▸ Exercise objective: Your copy of the listing must be exact and must hold no images.

○ ○ ○ ○ ○ ○ ○

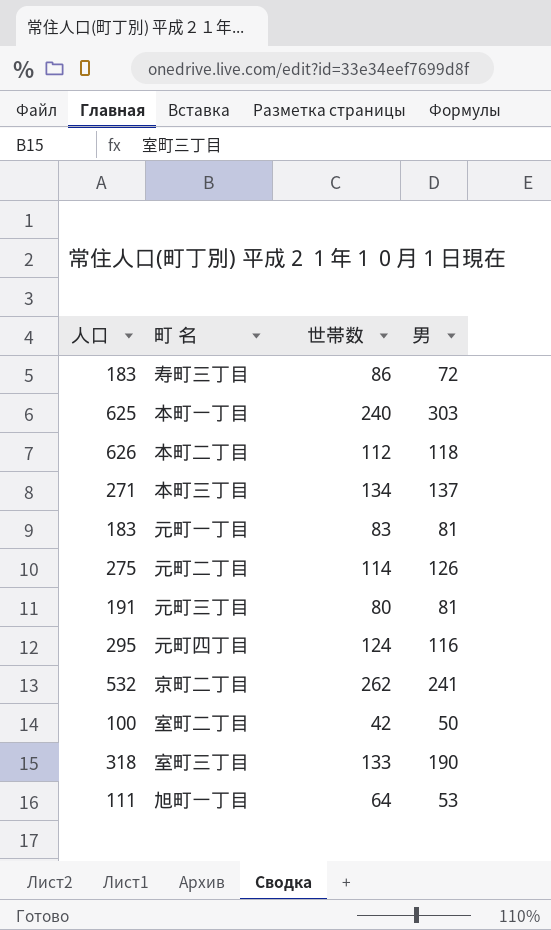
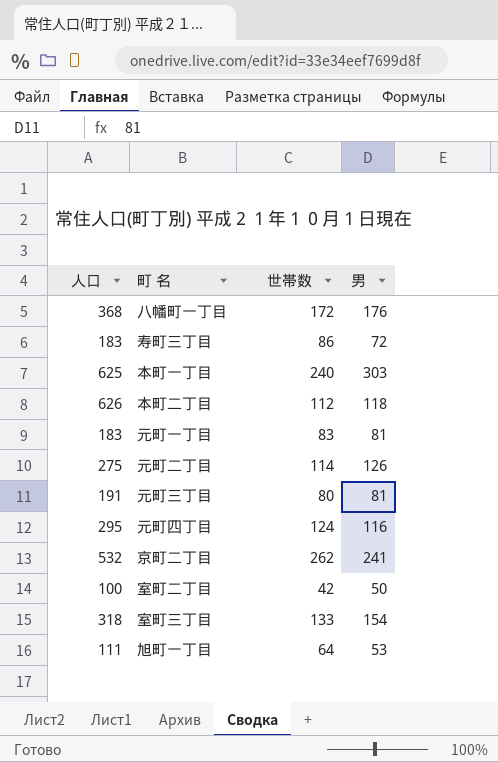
row 本町三丁目: 271 | 134 | 137 -> none
row 八幡町一丁目: none -> 368 | 172 | 176
室町三丁目 | 男: 190 -> 154

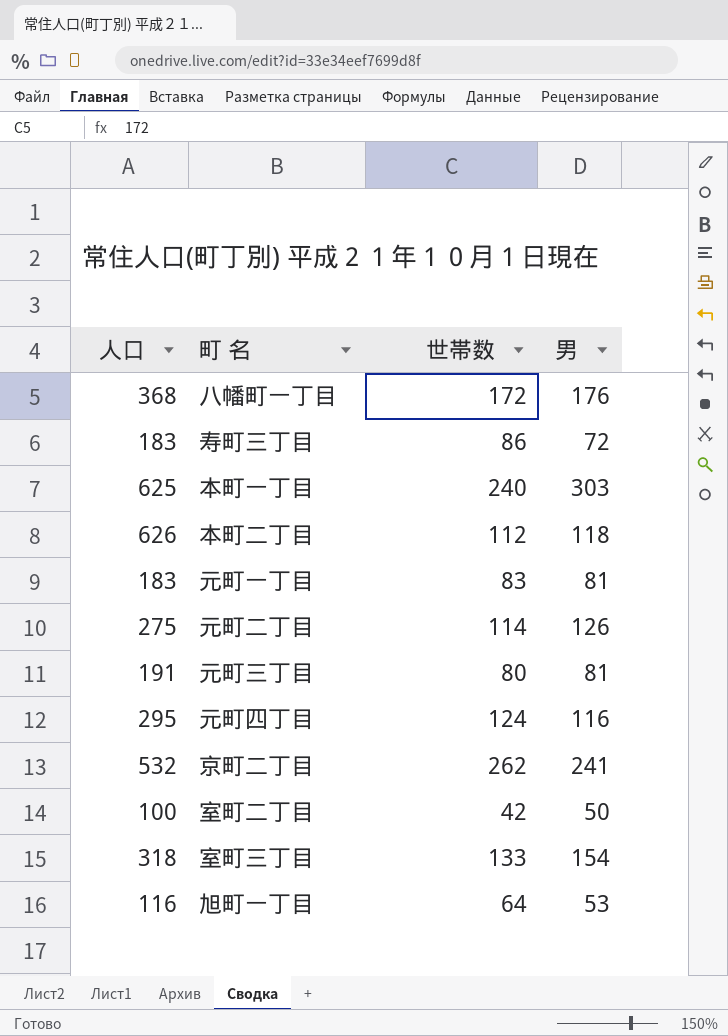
旭町一丁目 | 人口: 111 -> 116

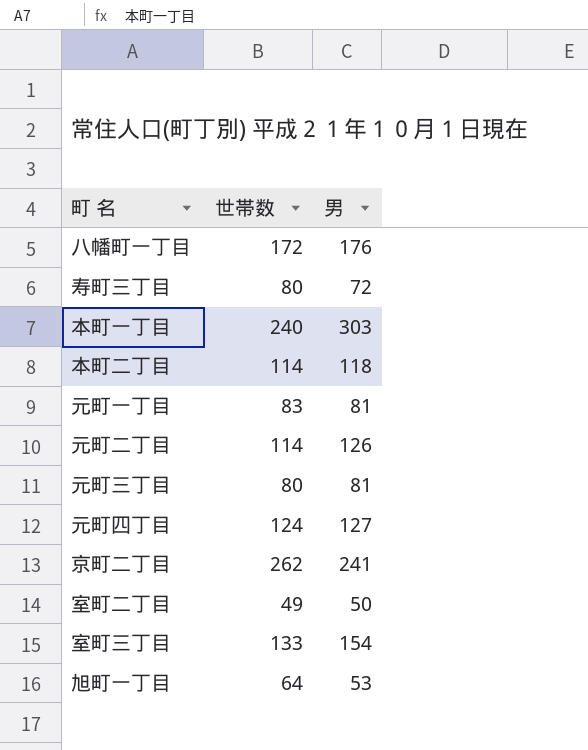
column 人口 | position: 1 -> none
寿町三丁目 | 世帯数: 86 -> 80
本町二丁目 | 世帯数: 112 -> 114
元町四丁目 | 男: 116 -> 127
室町二丁目 | 世帯数: 42 -> 49

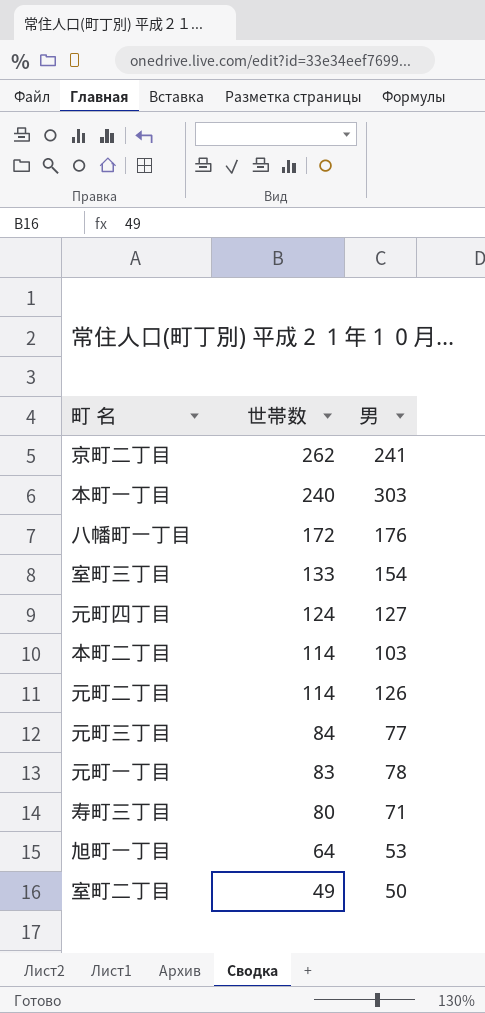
row order: none -> 世帯数 descending
本町二丁目 | 男: 118 -> 103
元町三丁目 | 世帯数: 80 -> 84
元町三丁目 | 男: 81 -> 77
元町一丁目 | 男: 81 -> 78
寿町三丁目 | 男: 72 -> 71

○ ○ ○ ○ ○ ○ ○

▸ Solution to this exercise:
row 本町三丁目: 271 | 134 | 137 -> none
row 八幡町一丁目: none -> 368 | 172 | 176
室町三丁目 | 男: 190 -> 154

旭町一丁目 | 人口: 111 -> 116

column 人口 | position: 1 -> none
寿町三丁目 | 世帯数: 86 -> 80
本町二丁目 | 世帯数: 112 -> 114
元町四丁目 | 男: 116 -> 127
室町二丁目 | 世帯数: 42 -> 49

row order: none -> 世帯数 descending
本町二丁目 | 男: 118 -> 103
元町三丁目 | 世帯数: 80 -> 84
元町三丁目 | 男: 81 -> 77
元町一丁目 | 男: 81 -> 78
寿町三丁目 | 男: 72 -> 71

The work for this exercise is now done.